Aim of the exercise ::
What is wanted is every line below from the one with "font-weight: bold ->" up to and including the one with "html: <div> <div>", retyped exactly, pictures excluded, nothing else.

Material provided ::

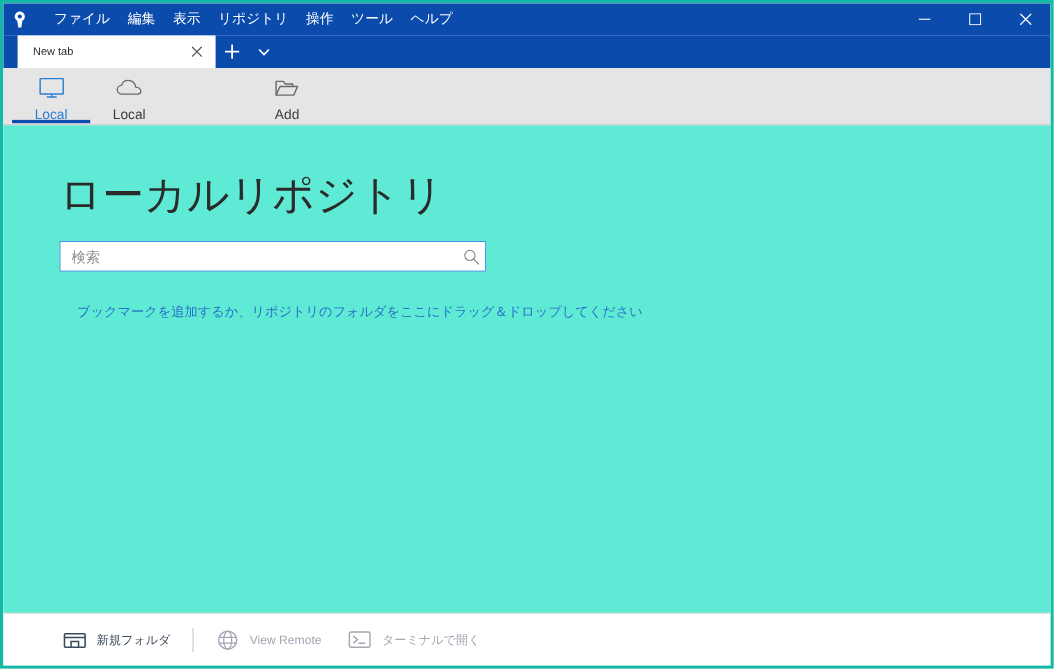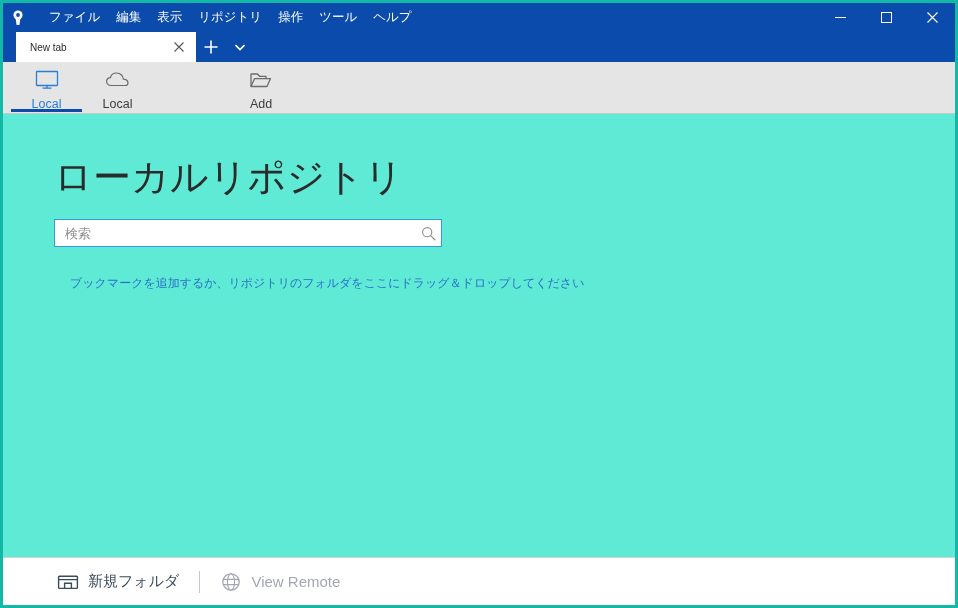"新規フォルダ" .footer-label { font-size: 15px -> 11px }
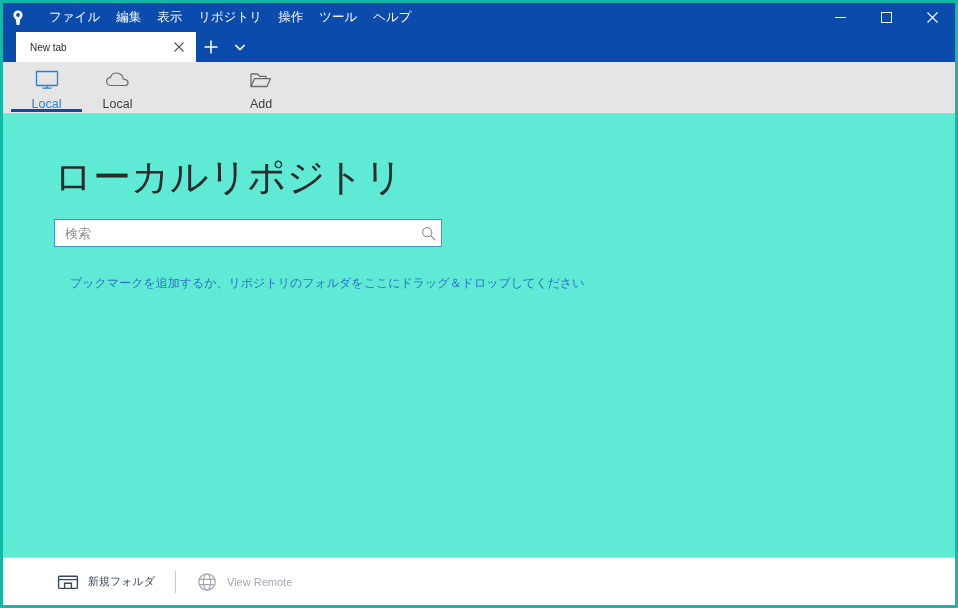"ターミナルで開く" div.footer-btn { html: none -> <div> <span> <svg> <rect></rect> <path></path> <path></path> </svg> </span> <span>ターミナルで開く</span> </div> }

--

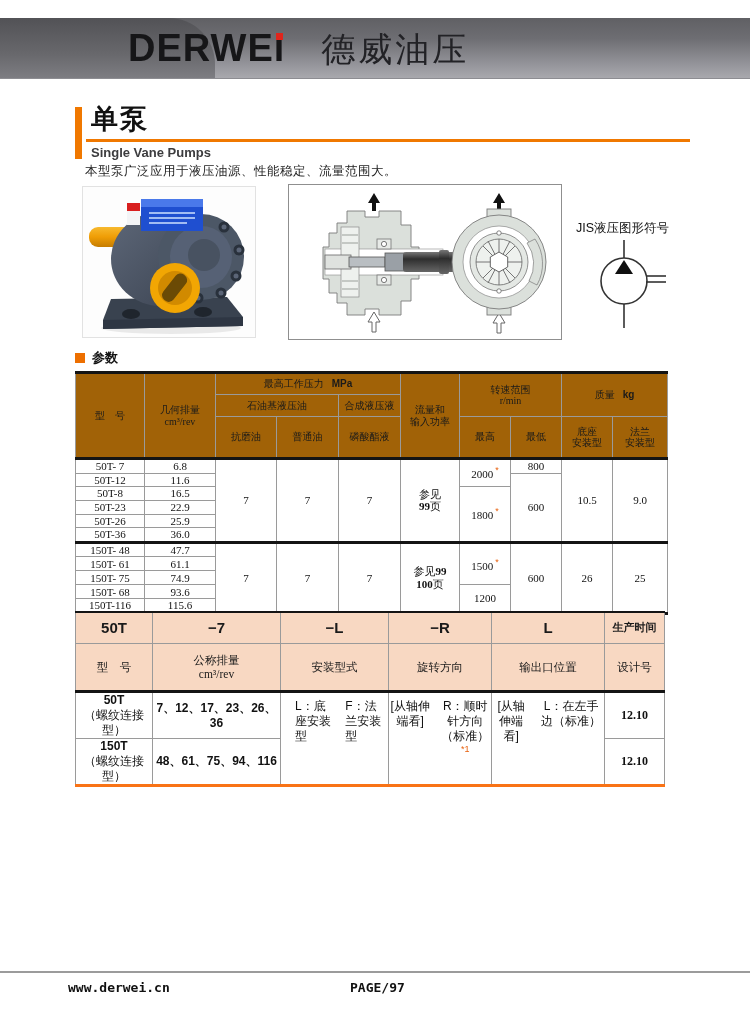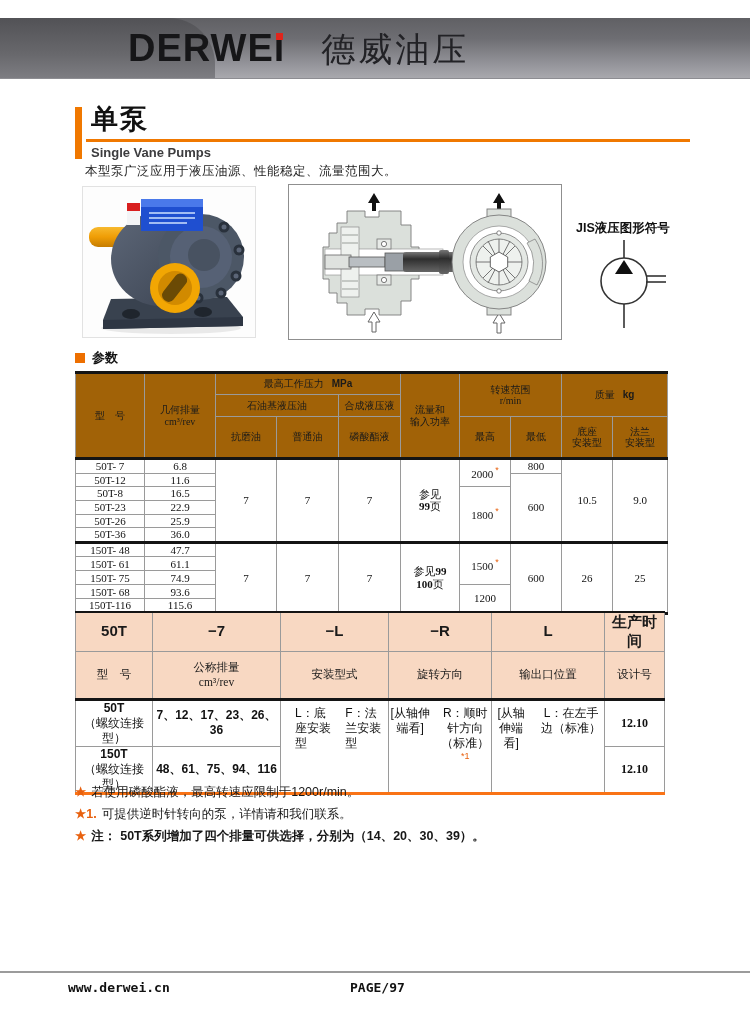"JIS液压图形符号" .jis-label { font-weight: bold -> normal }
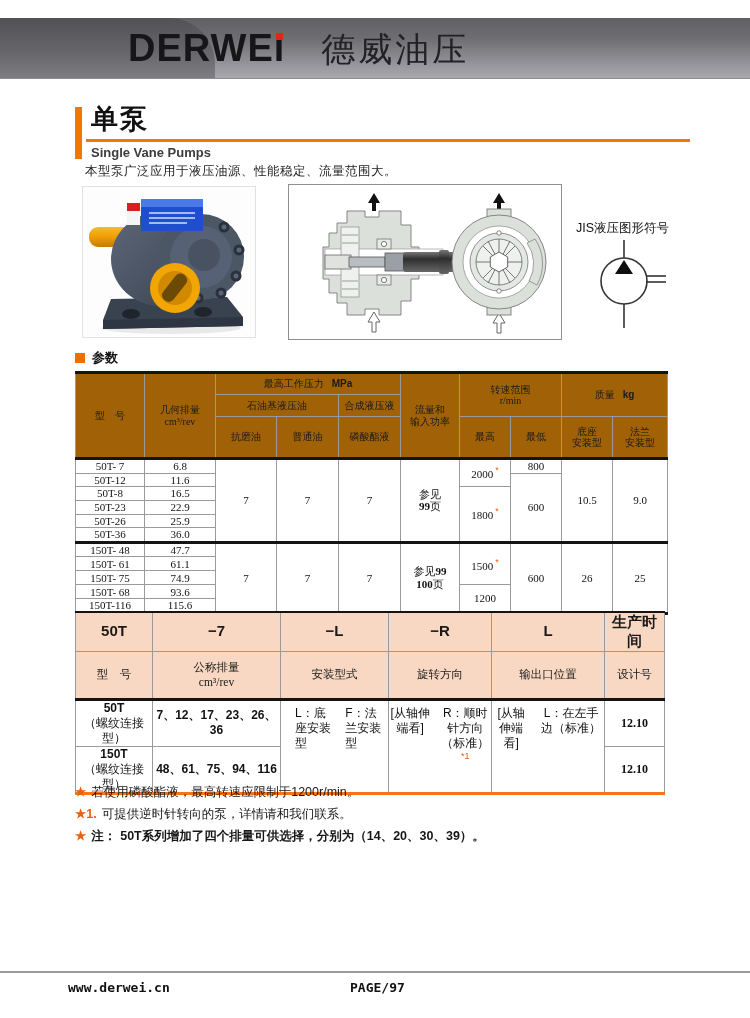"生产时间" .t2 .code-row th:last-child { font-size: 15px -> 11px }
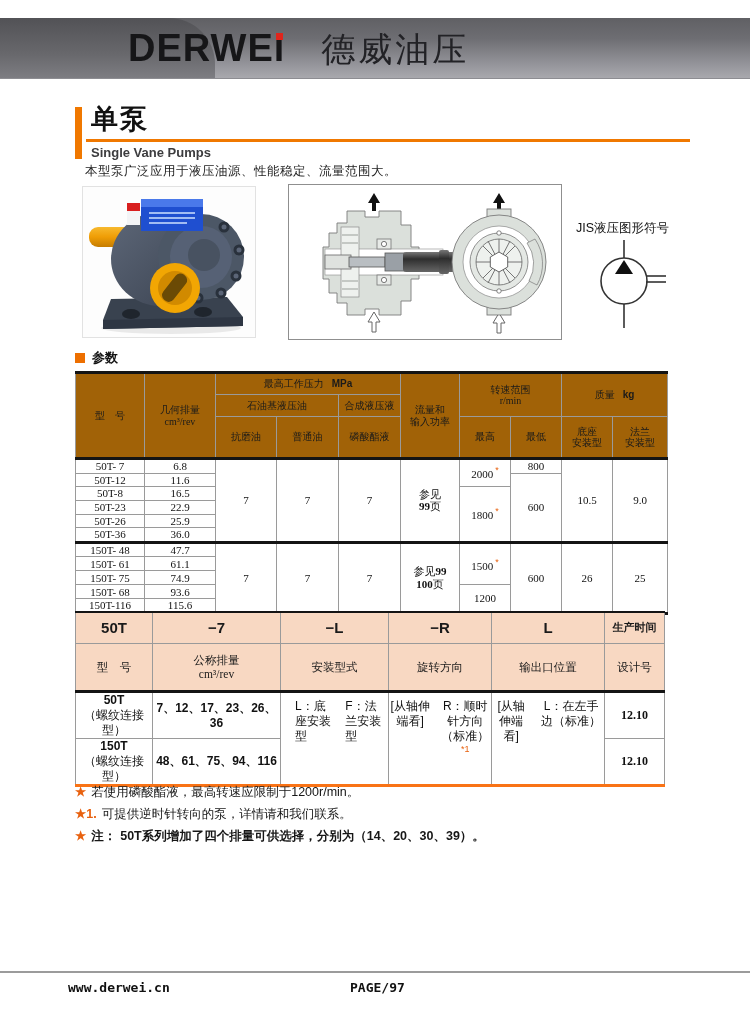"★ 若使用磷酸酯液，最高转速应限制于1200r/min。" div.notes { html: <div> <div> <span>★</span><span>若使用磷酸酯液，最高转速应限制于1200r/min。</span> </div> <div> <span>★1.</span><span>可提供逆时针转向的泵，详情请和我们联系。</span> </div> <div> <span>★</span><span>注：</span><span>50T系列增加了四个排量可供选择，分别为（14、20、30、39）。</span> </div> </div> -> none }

Output of the task ::
"JIS液压图形符号" .jis-label { font-weight: bold -> normal }
"生产时间" .t2 .code-row th:last-child { font-size: 15px -> 11px }
"★ 若使用磷酸酯液，最高转速应限制于1200r/min。" div.notes { html: <div> <div> <span>★</span><span>若使用磷酸酯液，最高转速应限制于1200r/min。</span> </div> <div> <span>★1.</span><span>可提供逆时针转向的泵，详情请和我们联系。</span> </div> <div> <span>★</span><span>注：</span><span>50T系列增加了四个排量可供选择，分别为（14、20、30、39）。</span> </div> </div> -> none }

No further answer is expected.